Quale ironia del destino!..
Il Washington filava alla velocità di
sessantadue chilometri all’ora, mantenendosi ad una distanza di circa
quattrocento chilometri dal continente africano. Alle otto aveva già raggiunto
il 20° parallelo e correva in direzione delle Isole del Capo Verde, che
dovevano fra breve comparire sull’orizzonte meridionale. Alle dieci
l’ingegnere, che interrogava ansiosamente la superficie dell’oceano, le segnalò
verso il sud-est. Apparivano come punti nebbiosi ma ingrandivano rapidamente,
prendendo maggior consistenza.
Quelle isole si trovano a circa 500 chilometri dalla
costa africana; esse sono quattordici ed hanno complessivamente una superfìcie
di 43.385 chilometri quadrati e una popolazione di 70.000 anime, per la maggior
parte negri. Sono isole di origine vulcanica, d’aspetto montuoso, coperte di
boscaglie, il clima è caldissimo e poco salubre. Malgrado ciò, producono riso,
granturco, banane, agrumi, poponi e anche dell’uva, che sotto quel clima
bruciante matura due volte all’anno. La loro principale ricchezza consiste però
nel sale, che gli abitanti ricavano in grande copia mediante l’evaporazione.
Se il Washington si fosse trovato sul filo
delle isole, l’ingegnere si sarebbe affrettato a scendere piuttosto di
lasciarsi trasportare in mezzo all’Atlantico, ma il vento lo spingeva fra esse
e la costa africana, mantenendolo ad una distanza di oltre quaranta chilometri
da Bonavista, che è l'isola più avanzata verso l’est.
Alle nove gli aeronauti distinguevano nettamente il
monte Fogo, che s’innalza per 2982 metri sull’isola omonima, e con l’aiuto dei
cannocchiali scorsero anche parecchi punti biancastri agitarsi sulle onde
dell’oceano e dirigersi verso di loro.
“Che quegli abitanti ci abbiano visti?” disse
O’Donnell.
“Lo credo” rispose l’ingegnere. “L’atmosfera è pura e
il nostro Washington si può distinguere ad una grande distanza.”
“Che
disgrazia il non poterci fermare!” disse O’Donnell, sospirando. “Saremmo certi
di venire raccolti.”
“Non possediamo più le àncore, mio povero amico.”
“Dannati naufraghi! Ci è costato caro, ben caro
l’averli aiutati!”
“E vero, O’Donnell, ma inutili sono i rimpianti.”

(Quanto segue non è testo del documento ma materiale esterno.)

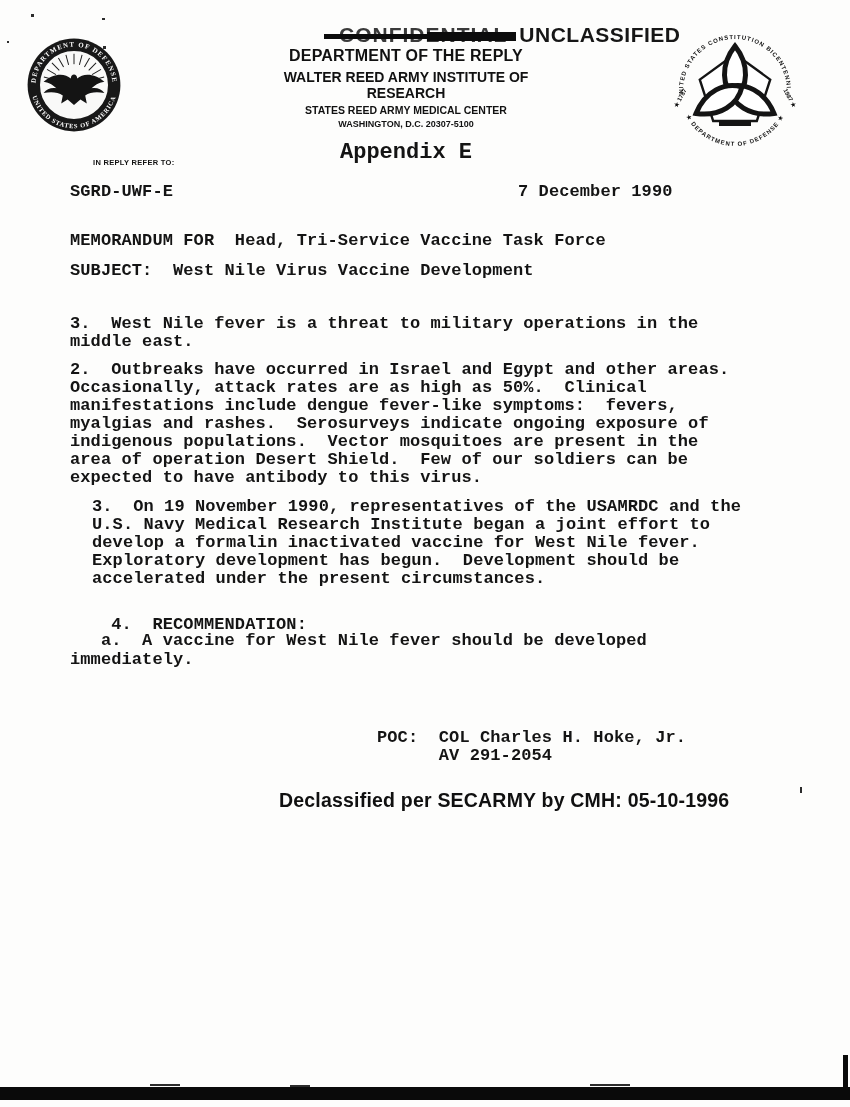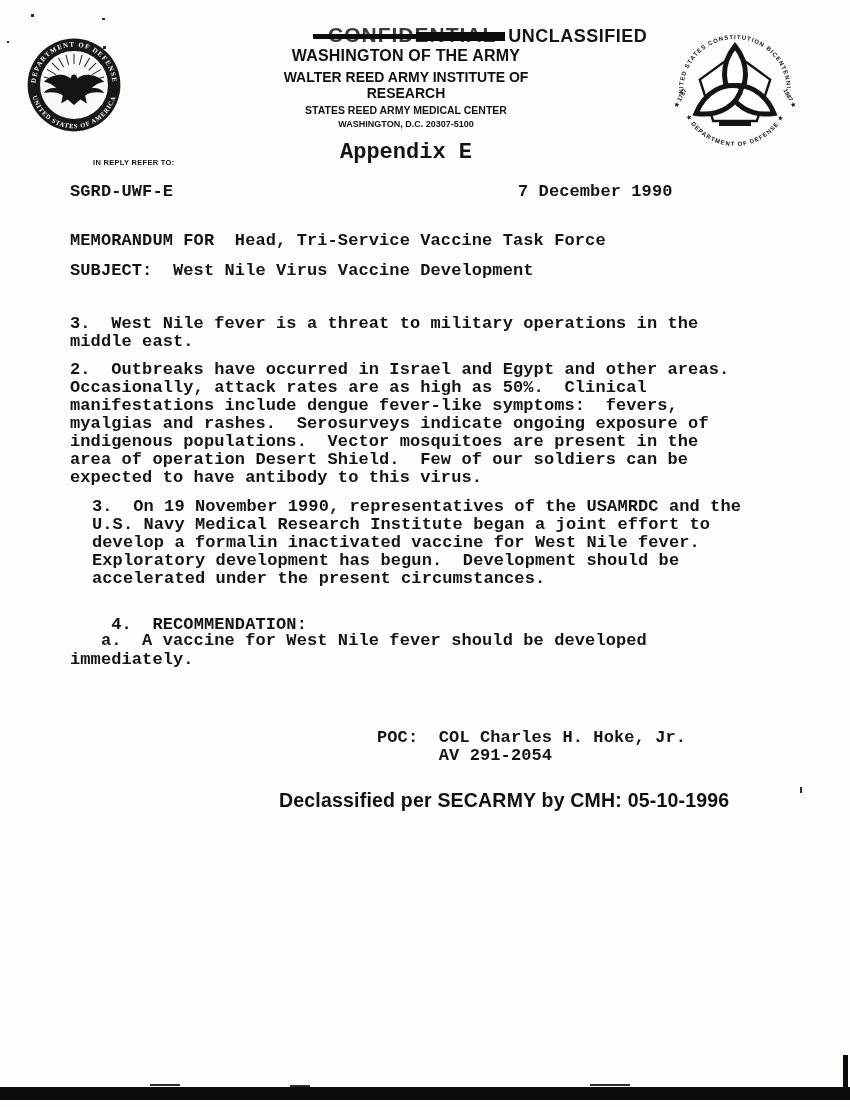--- a/index.html
+++ b/index.html
@@ -11,31 +11,31 @@
   .abs { position:absolute; }
   .mono {
     font-family:"Liberation Mono","DejaVu Sans Mono",monospace;
     font-weight:700; font-size:17px; line-height:18px;
     letter-spacing:0.1px; color:#141414; white-space:pre;
   }
   
   .clsrow { top:23px; left:328px; display:flex; align-items:baseline; gap:12px; }
   .struck {
     position:relative; font-size:21px; font-weight:700; letter-spacing:1px;
-    color:#3a3a3a; font-family:"Liberation Sans",sans-serif;
+    color:#3a3a3a; font-family:"Liberation Sans",sans-serif;margin-left:11px;
   }
   .struck::after {
     content:""; position:absolute; left:-15px; right:-6px; top:46%;
     height:5px; background:#0c0c0c;
   }
   .struck::before {
     content:""; position:absolute; left:52%; right:-9px; top:38%;
     height:9px; background:#0c0c0c;
   }
-  .uncls { font-size:18px; font-weight:700; letter-spacing:0.5px; color:#161616; }
+  .uncls { font-size:21px; font-weight:700; letter-spacing:0.5px; color:#161616; }
   
   .letterhead { top:47px; left:256px; width:300px; text-align:center; }
   .lh-dept   { font-size:16px; font-weight:700; letter-spacing:0.2px; }
   .lh-line1  { margin-top:4px; font-size:14px; font-weight:700; }
   .lh-line2  { margin-top:3px; font-size:10.5px; font-weight:700; }
   .lh-line3  { margin-top:3px; font-size:9px;  font-weight:700; }
   .lh-appendix {
     margin-top:11px; font-family:"Liberation Mono","DejaVu Sans Mono",monospace;
     font-weight:700; font-size:22px; color:#141414;
   }
@@ -114,21 +114,21 @@
       <g stroke="#141414" stroke-width="5" fill="#ffffff">
         <path d="M0,8 C13,-4 15,-26 0,-45 C-15,-26 -13,-4 0,8 Z"></path>
         <path d="M0,8 C13,-4 15,-26 0,-45 C-15,-26 -13,-4 0,8 Z" transform="rotate(120)"></path>
         <path d="M0,8 C13,-4 15,-26 0,-45 C-15,-26 -13,-4 0,8 Z" transform="rotate(240)"></path>
       </g>
       <rect x="-16" y="30" width="32" height="5" fill="#141414"></rect>
     </svg>
   </div>
 
   <div class="abs letterhead">
-    <div class="lh-dept">WASHINGTON OF THE ARMY</div>
+    <div class="lh-dept">DEPARTMENT OF THE REPLY</div>
     <div class="lh-line1">WALTER REED ARMY INSTITUTE OF RESEARCH</div>
     <div class="lh-line2">STATES REED ARMY MEDICAL CENTER</div>
     <div class="lh-line3">WASHINGTON, D.C. 20307-5100</div>
     <div class="lh-appendix">Appendix E</div>
   </div>
 
   <div class="abs replyref">IN REPLY REFER TO:</div>
 
   <div class="abs mono" style="top:183px; left:70px;">SGRD-UWF-E</div>
   <div class="abs mono" style="top:183px; left:518px;">7 December 1990</div>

“Credete che quei naufraghi riescano a salvarsi?”
“Lo credo, avendoli incontrati a breve distanza dalle
Canarie; e poi questo tratto d’oceano è frequentato dalle navi a vela che
scendono fino alle isole del Capo Verde per approfittare degli alisei.”
“Potessimo incontrarne una anche noi!”
“Speriamo!”
“Continuando a scendere in questa direzione, non troveremo
più alcuna terra?”
“Nessuna. Ma la nostra direzione non tarderà a
cambiare, O’Donnell, e verremo spinti verso l’ovest.”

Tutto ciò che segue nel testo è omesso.